Putin nutzt den Kursk-Angriff für Propaganda
Die Experten des Instituts für Kriegsstudien, einer US-amerikanischen Denkfabrik, verweisen darauf, dass Selenskis Kursk-Angriff Putin noch in anderem Sinn zugutekommt: Er liefert ihm neue «Beweise» dafür, dass Russland sich gegen die aggressive Ukraine verteidigen muss. Mick Ryan, ein australischer Ex-General, warnt davor, dass Putin im Donbass endgültig der Durchbruch gelingen könnte, wenn er die Rückeroberung in der Provinz Kursk auf die lange Bank schiebt. Und danach sieht es derzeit aus.
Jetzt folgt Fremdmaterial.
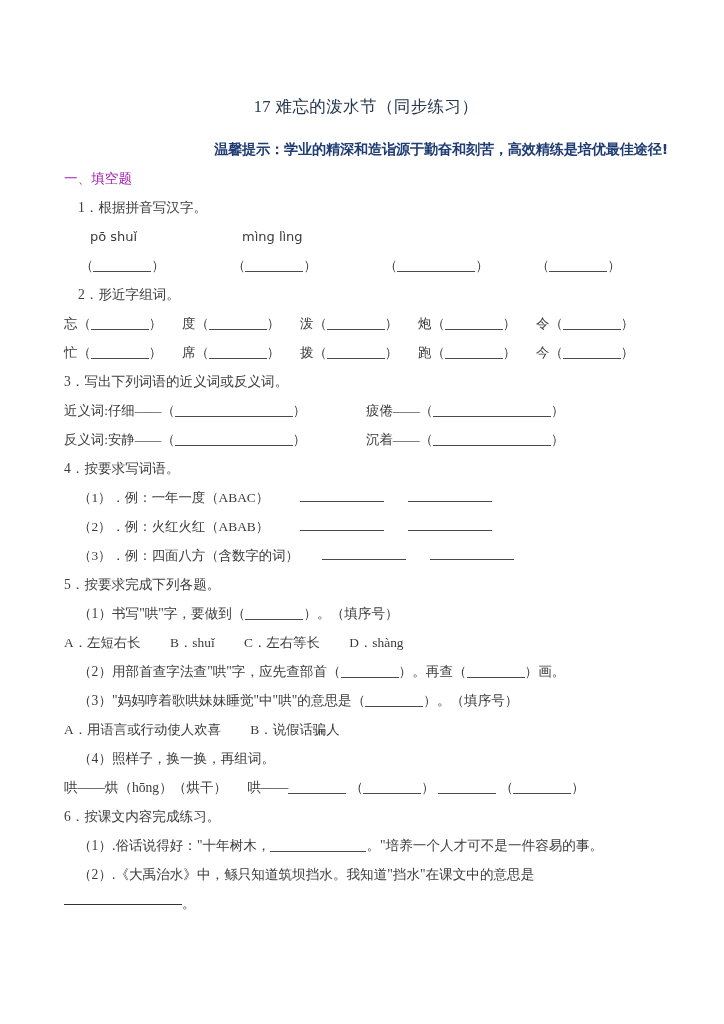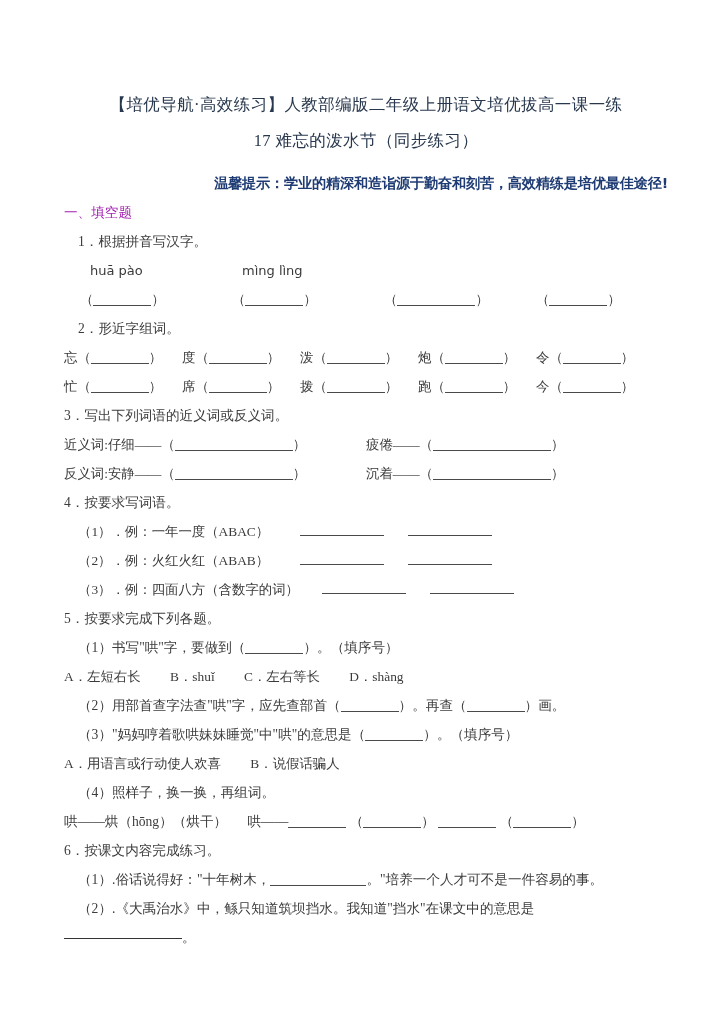--- a/index.html
+++ b/index.html
@@ -150,30 +150,29 @@
     border-bottom: 1.6px solid #333;
     width: 118px;
     vertical-align: 3px;
   }
 </style>
 </head>
 <body>
 
 <div class="page">
 
-  <div class="doc-title">【培优导航·高效练习】人教部编版二年级上册语文培优拔高一课一练</div>
   <div class="doc-title line2">17 难忘的泼水节（同步练习）</div>
 
   <div class="tip-line">温馨提示：学业的精深和造诣源于勤奋和刻苦，高效精练是培优最佳途径!</div>
 
   <div class="sec-head">一、填空题</div>
 
   <div class="q-head indent">1．根据拼音写汉字。</div>
   <div class="pinyin-row">
-    <span class="cell">huā pào</span>
+    <span class="cell">pō shuǐ</span>
     <span class="cell">mìng lìng</span>
   </div>
   <div class="paren-row">
     <span class="cell"><span>（</span><span class="blank b-md"></span><span>）</span></span>
     <span class="cell"><span>（</span><span class="blank b-md"></span><span>）</span></span>
     <span class="cell"><span>（</span><span class="blank b-lg"></span><span>）</span></span>
     <span class="cell"><span>（</span><span class="blank b-md"></span><span>）</span></span>
   </div>
 
   <div class="q-head indent">2．形近字组词。</div>

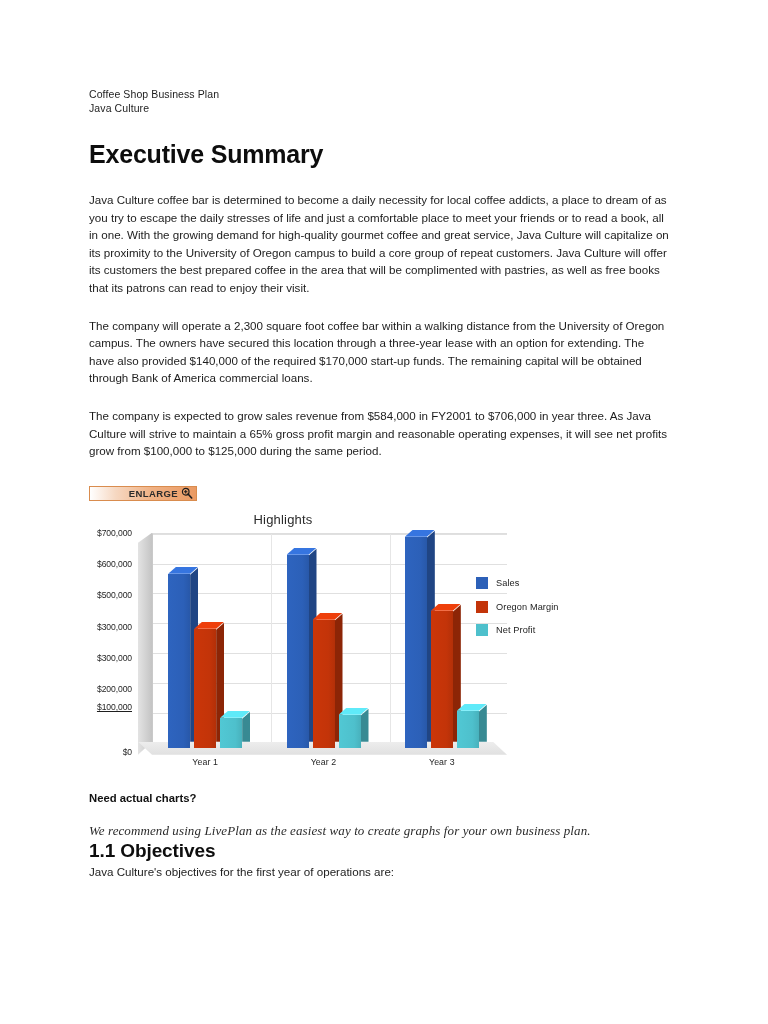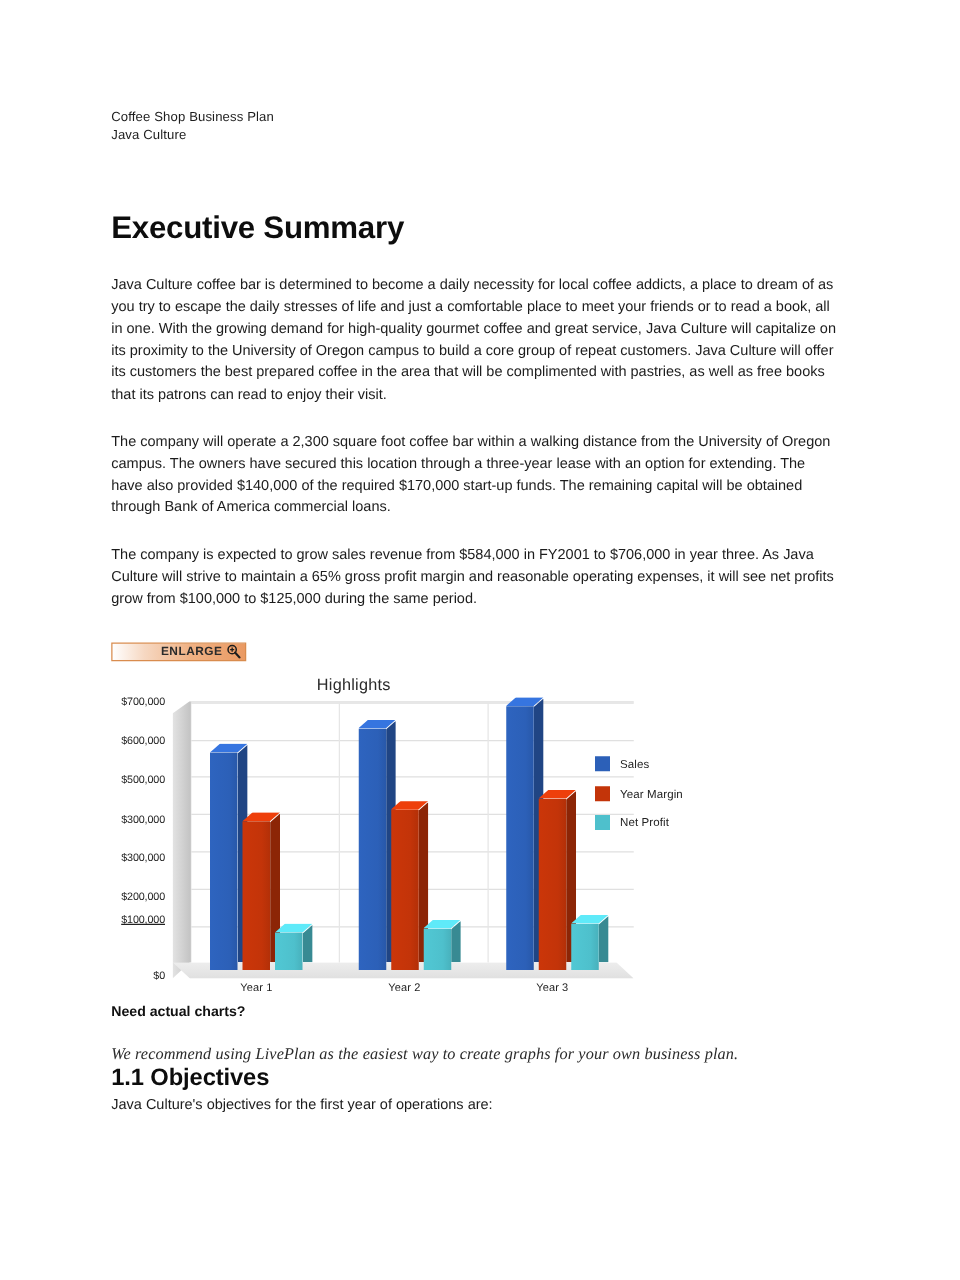--- a/index.html
+++ b/index.html
@@ -37,21 +37,21 @@
     line-height: 13.5px;
     color: #1d1d1d;
     letter-spacing: 0.1px;
   }
 
   
   h1.doc-title {
     font-size: 25px;
     font-weight: bold;
     line-height: 30px;
-    margin: 52px 0 0 0;
+    margin: 24px 0 0 0;
     letter-spacing: -0.2px;
     color: #0d0d0d;
   }
   h2.section-title {
     font-size: 19px;
     font-weight: bold;
     line-height: 24px;
     margin: 0;
     letter-spacing: -0.1px;
     color: #0d0d0d;
@@ -258,20 +258,21 @@
     color: #232323;
     letter-spacing: 0.1px;
     white-space: nowrap;
   }
 
   
   .need-charts {
     font-size: 11.3px;
     font-weight: bold;
     color: #111111;
+    margin-top: 16px;
   }
   .liveplan {
     font-family: "Liberation Serif", serif;
     font-style: italic;
     font-size: 13px;
     color: #2b2b2b;
     margin-top: 19px;
     letter-spacing: 0.1px;
   }
   .objectives-head {
@@ -394,21 +395,21 @@
           <div class="xlabel" style="left: 303.833px;">Year 3</div>
         </div>
 
       <div class="legend">
           <div class="legend-row">
             <span class="legend-swatch" style="background: rgb(44, 96, 184);"></span>
             <span class="legend-text">Sales</span>
           </div>
           <div class="legend-row">
             <span class="legend-swatch" style="background: rgb(195, 52, 9);"></span>
-            <span class="legend-text">Year Margin</span>
+            <span class="legend-text">Oregon Margin</span>
           </div>
           <div class="legend-row">
             <span class="legend-swatch" style="background: rgb(78, 192, 204);"></span>
             <span class="legend-text">Net Profit</span>
           </div>
         </div>
     </div>
 
     <div class="need-charts">Need actual charts?</div>
     <div class="liveplan">We recommend using LivePlan as the easiest way to create graphs for your own business plan.</div>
In Pokrowsk stellt man sich jedenfalls auf das Schlimmste ein. «Wir bleiben hier, bis zum bitteren Ende», schreibt die Teamleiterin eines lokalen Hilfswerks. «Aber wir alle wissen, dass für unsere Stadt das Ende sehr nahe ist …»
Selenskis Operation hat zweifellos Dynamik in den festgefahrenen Krieg gebracht. Nur, dass die tödliche Bewegung jetzt in beide Richtungen geht. Im schlimmsten Fall bringt Kursk die endgültige Wende im Krieg. Aber keine, die Selenski sich erhofft hat.